I.   Using This README
II.  Requirements
III. Installation
IV.  Quick Start
V.   Toy Data 
VI.  Pie Details
VII. Tails Details
VIII.Spots Details
IIX. Interpreting Results
IX.  Extras
IX.  FAQ

== I. Using This README ==

 Toy Data: 
    Provided with this distribution of Honey is a toy example 
    inside of docs/honeyExample directory.
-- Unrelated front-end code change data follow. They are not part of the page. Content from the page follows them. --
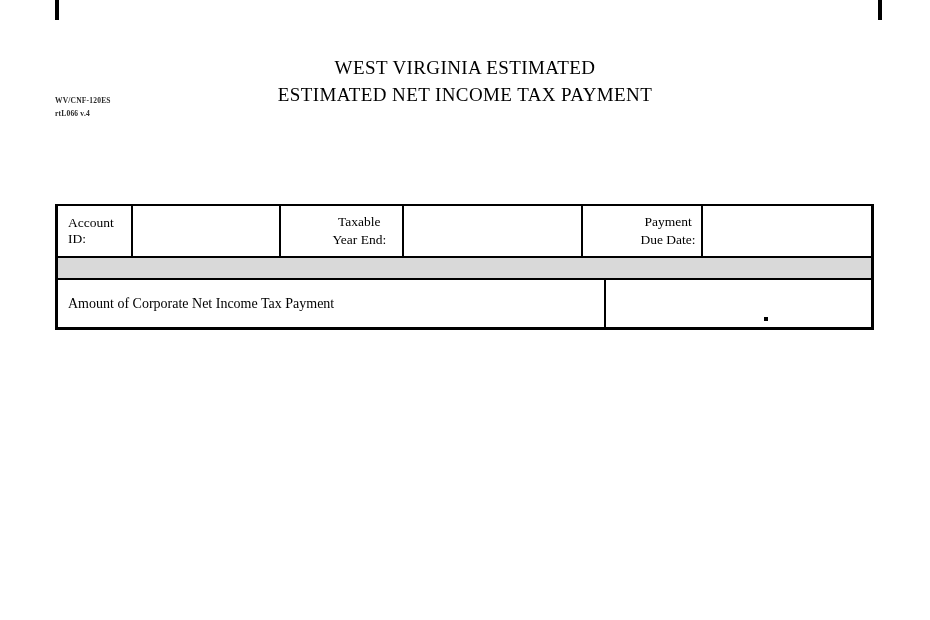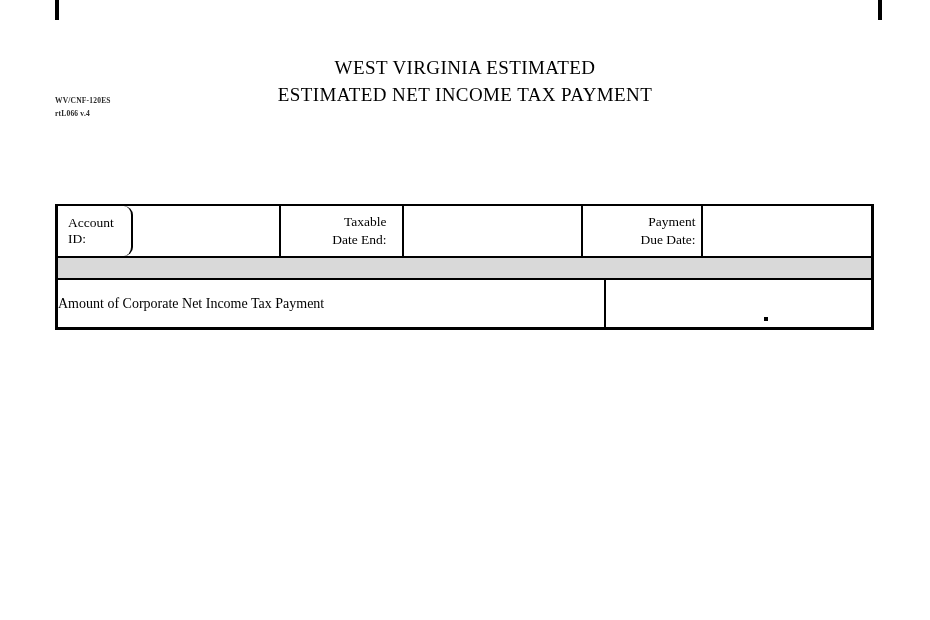"Account ID:" .cell-label { border-radius: 9px -> none }
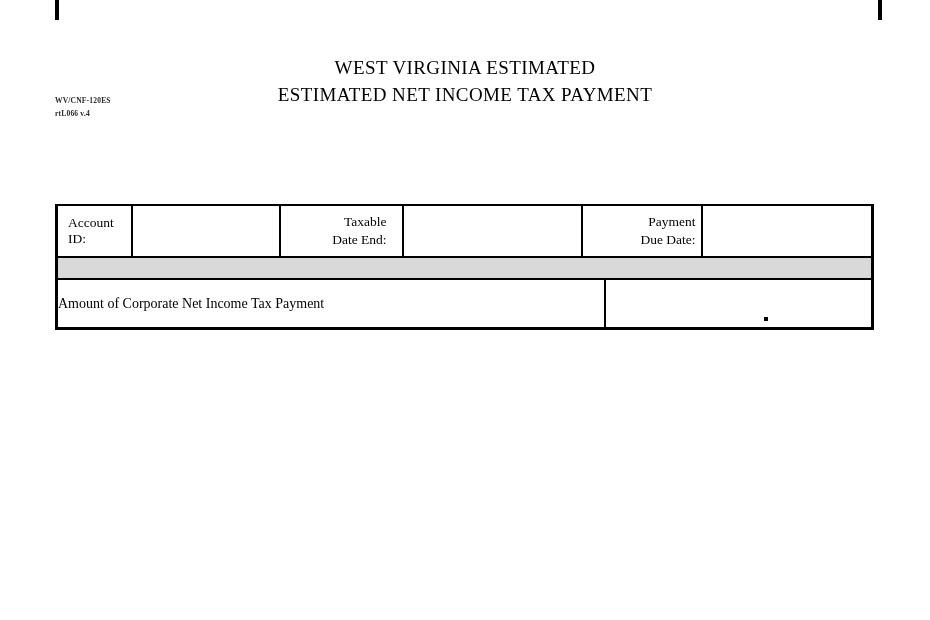"Taxable" .cell-label-center { text-align: right -> center }
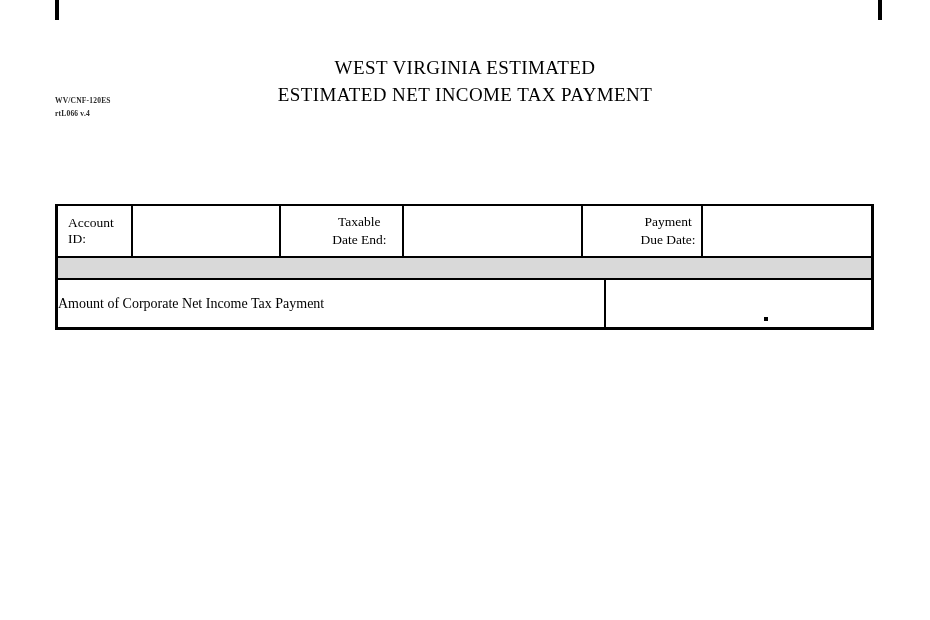"Date End:" div { text: Date -> Year }
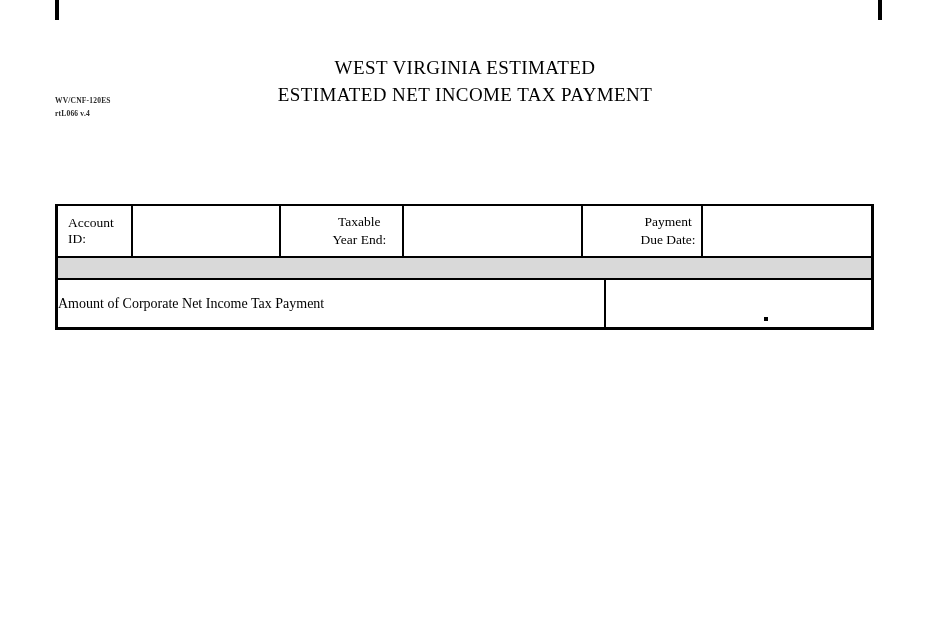"Amount of Corporate Net Income" .c-amount-label { padding-left: 0 -> 10px }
Use this once you've 
    setup Honey to test that everything is working as expected 
    and to become familiar with the software. 

 Commands: 
    All commands are presented in the format
    > commandToExecute 
    where commandToExecute would be the actual command. 

== II. Requirements ==
    
 *  samtools        0.1.7
 *  blasr           1.3.1
 *  python          2.7
 *  h5py            2.3.1
 *  pysam           0.8
 *  numpy           1.6
 *  pbdagcon        See https://github.com/PacificBiosciences/pbdagcon 
 		 	stable as of Dec 5 Commit
		 	a5f71e	709ea3590f058cfa2d2eba77fdeedf7395)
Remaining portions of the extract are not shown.